Haemorrhage – There have been reports of cutaneous bleeding abnormalities such as ecchymoses and purpura, as well as haemorrhagic manifestations e.g. gastrointestinal haemorrhage with SSRIs. The risk of gastrointestinal haemorrhage may be increased in elderly people during treatment with SSRIs. Caution is advised in patients taking SSRIs, particularly in concomitant use with drugs known to affect platelet function (e.g. atypical antipsychotics and phenothiazines, most tricyclic antidepressants, aspirin, non-steroidal anti-inflammatory drugs (NSAIDs)and ticlopidine as well as in patients with a history of bleeding disorders.

Withdrawal symptoms seen on discontinuation of citalopram treatment

Withdrawal symptoms when treatment is discontinued are common, particularly if discontinuation is abrupt. In clinical trials, adverse events seen on treatment discontinuation occurred in approximately 40% of patients treated with citalopram and 20% of patients taking placebo.

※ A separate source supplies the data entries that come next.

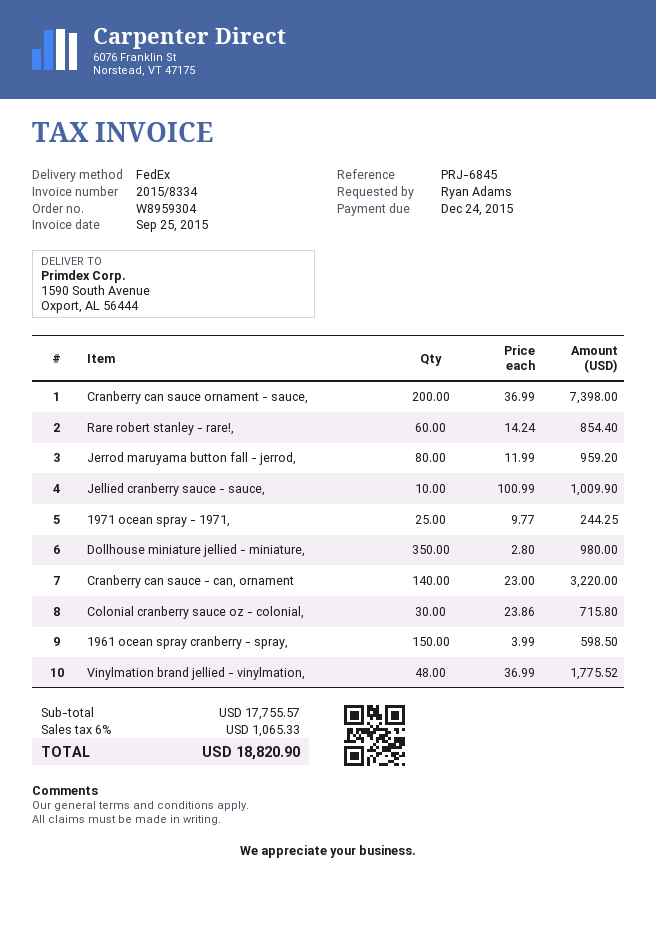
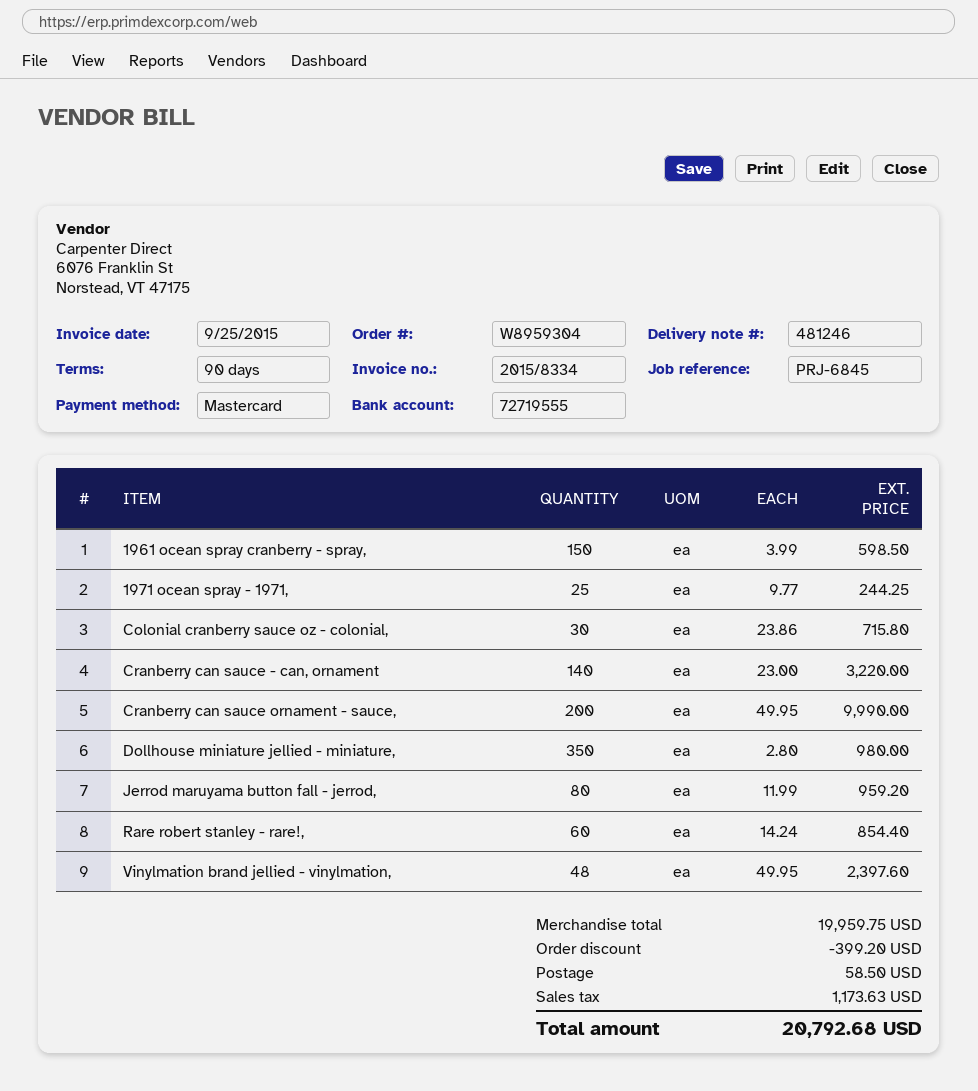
Cranberry can sauce ornament - sauce,: 200 x 36.99 = 7398.00 -> 200 x 49.95 = 9990.00
Jellied cranberry sauce - sauce,: 10 x 100.99 = 1009.90 -> none
Vinylmation brand jellied - vinylmation,: 48 x 36.99 = 1775.52 -> 48 x 49.95 = 2397.60
subtotal: 17755.57 -> 19959.75
discount: none -> 399.20
shipping: none -> 58.50
tax: 1065.33 -> 1173.63
total: 18820.90 -> 20792.68

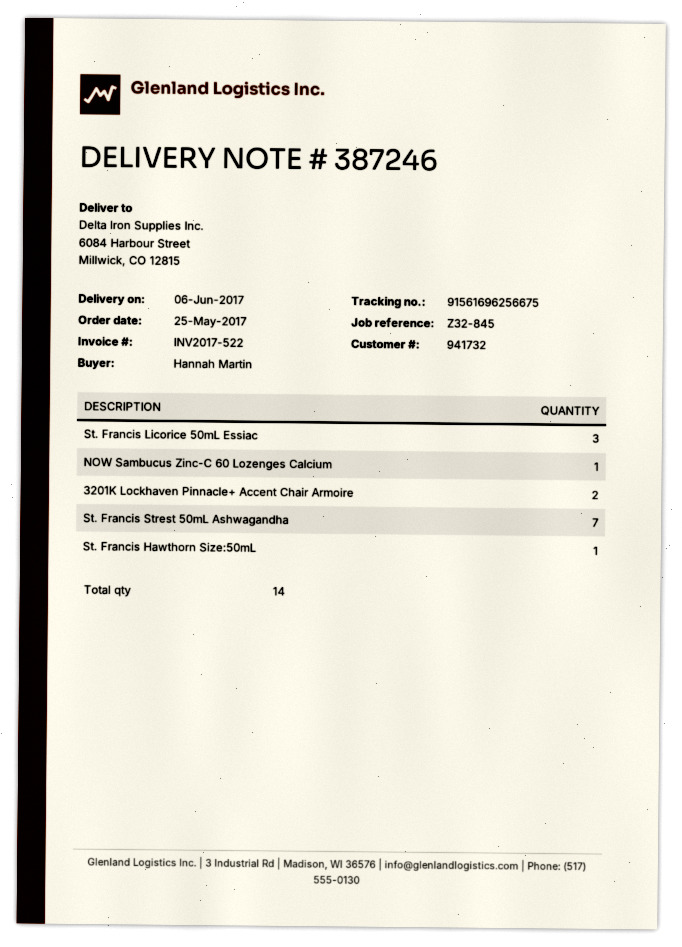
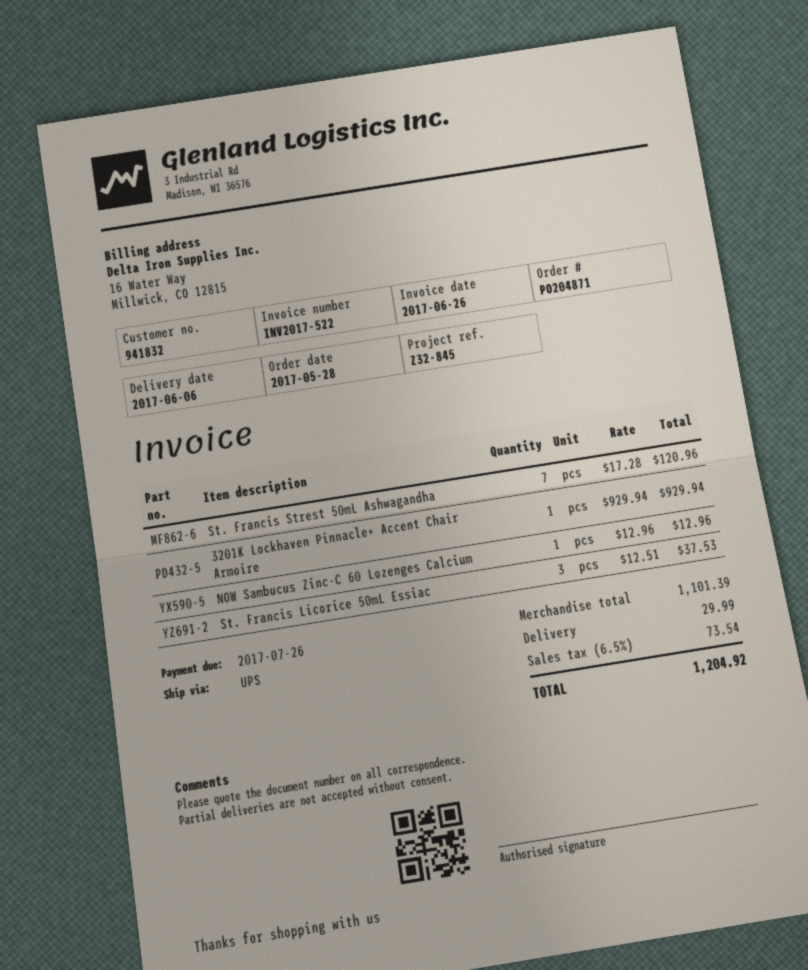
order date: 2017-05-25 -> 2017-05-28
customer number: 941732 -> 941832
3201K Lockhaven Pinnacle+ Accent Chair Armoire: 2 -> 1
St. Francis Hawthorn Size:50mL: 1 -> none

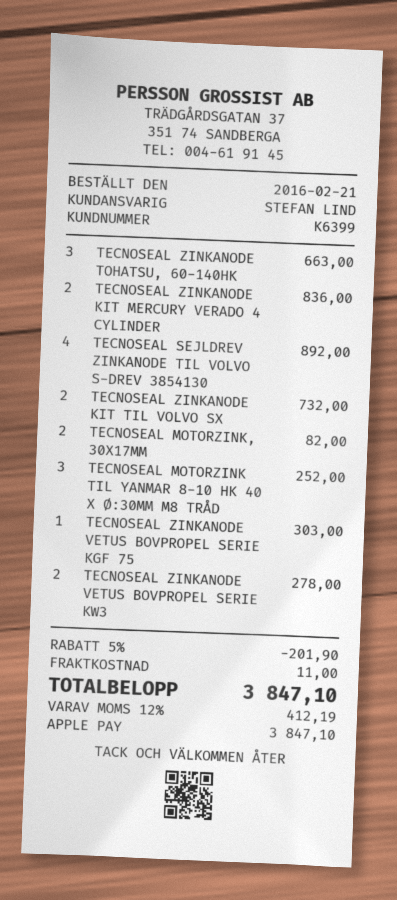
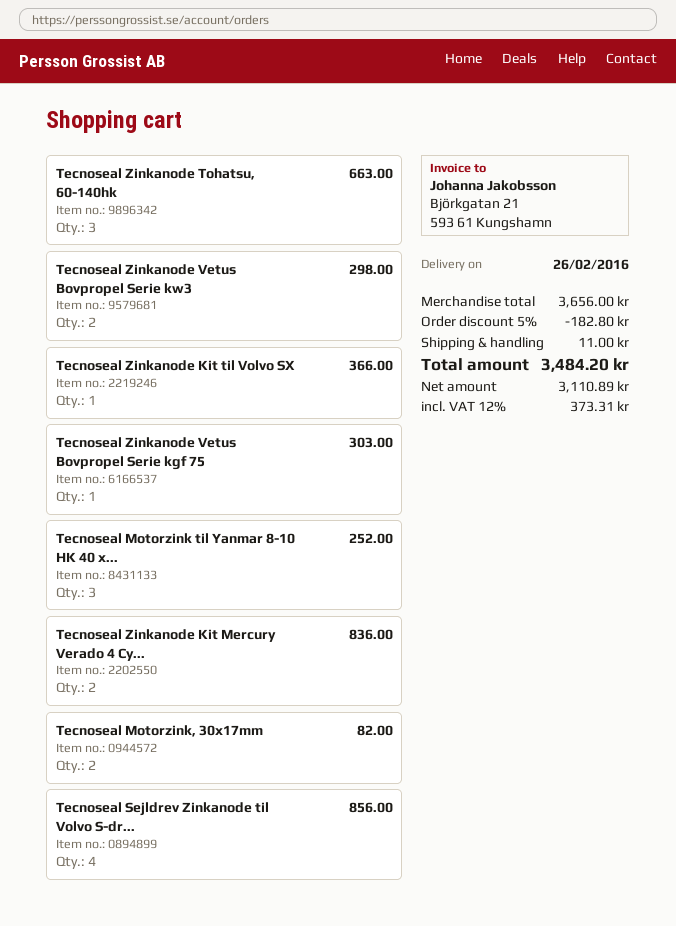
TECNOSEAL SEJLDREV ZINKANODE TIL VOLVO S-DREV 3854130: 4 for 892.00 -> 4 for 856.00
TECNOSEAL ZINKANODE KIT TIL VOLVO SX: 2 for 732.00 -> 1 for 366.00
TECNOSEAL ZINKANODE VETUS BOVPROPEL SERIE KW3: 2 for 278.00 -> 2 for 298.00
discount: 5% = 201.90 -> 5% = 182.80
tax: 12% = 412.19 -> 12% = 373.31
total: 3847.10 -> 3484.20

The risk of withdrawal symptoms may be dependent on several factors including the duration and dose therapy and the rate of dose reduction. Dizziness, sensory disturbances (including paraesthesia and electric shock sensations), sleep disturbances (including intense dreams), agitation or anxiety, nausea, tremor, confusion, sweating, headache, diarrhoea, palpitations, emotional instability, irritability and visual disturbances are the most commonly reported reactions.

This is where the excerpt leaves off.